Assigned task >>
Images are to be excluded, and the rest of the data repeated exactly.

+ + + + + + +

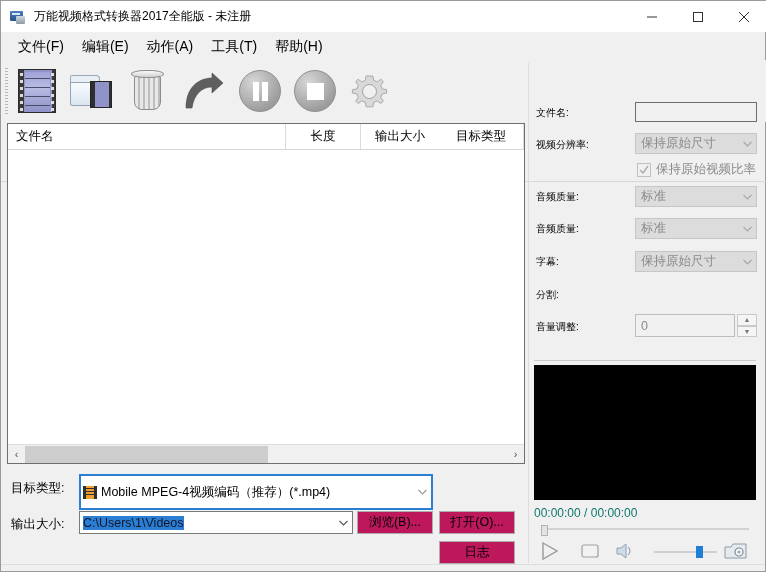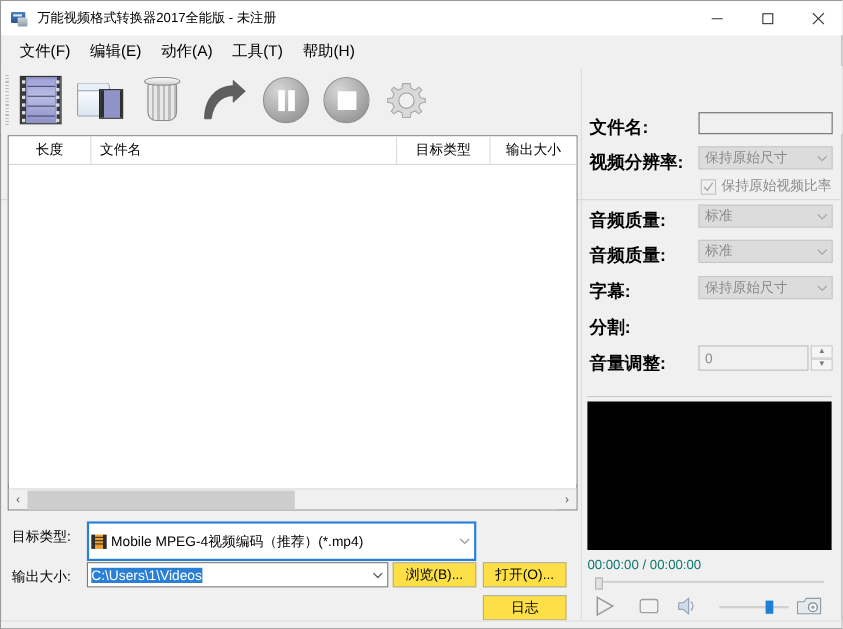"文件名:" .rp-lbl { font-size: 16px -> 10px; font-weight: bold -> none }
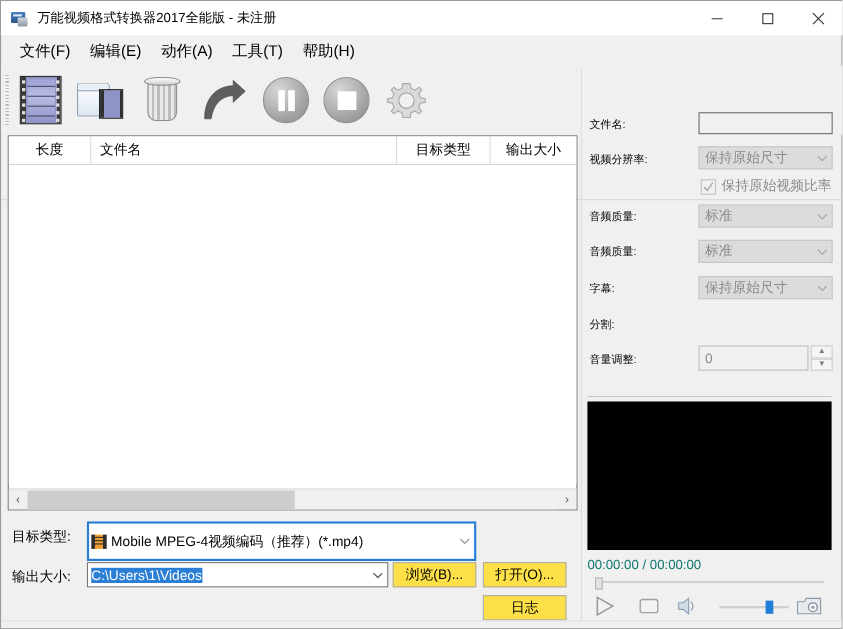"长度" div.lh-cell { order: before "文件名" -> after "文件名" }
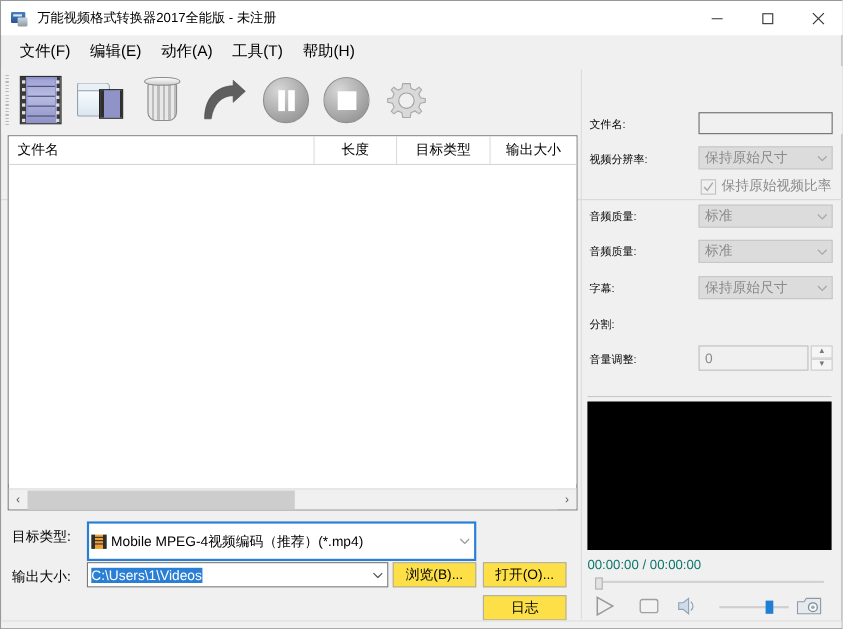"目标类型" div.lh-cell { order: before "输出大小" -> after "输出大小" }
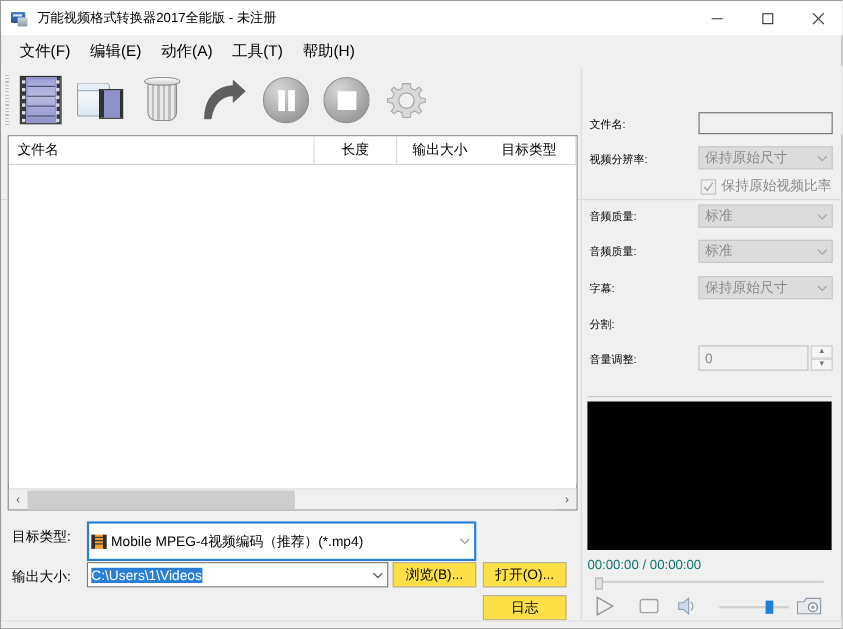"C:\Users\1\Videos" .sel-text { color: #ffffff -> #0f172a }
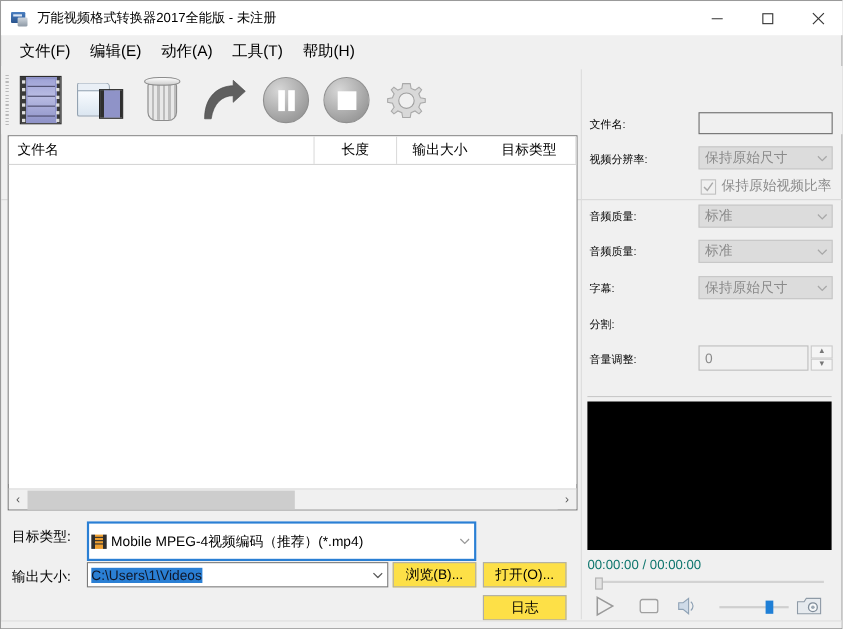"浏览(B)..." .btn { background: #fde047 -> #be185d }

+ + + + + + +

Output >>
"文件名:" .rp-lbl { font-size: 16px -> 10px; font-weight: bold -> none }
"长度" div.lh-cell { order: before "文件名" -> after "文件名" }
"目标类型" div.lh-cell { order: before "输出大小" -> after "输出大小" }
"C:\Users\1\Videos" .sel-text { color: #ffffff -> #0f172a }
"浏览(B)..." .btn { background: #fde047 -> #be185d }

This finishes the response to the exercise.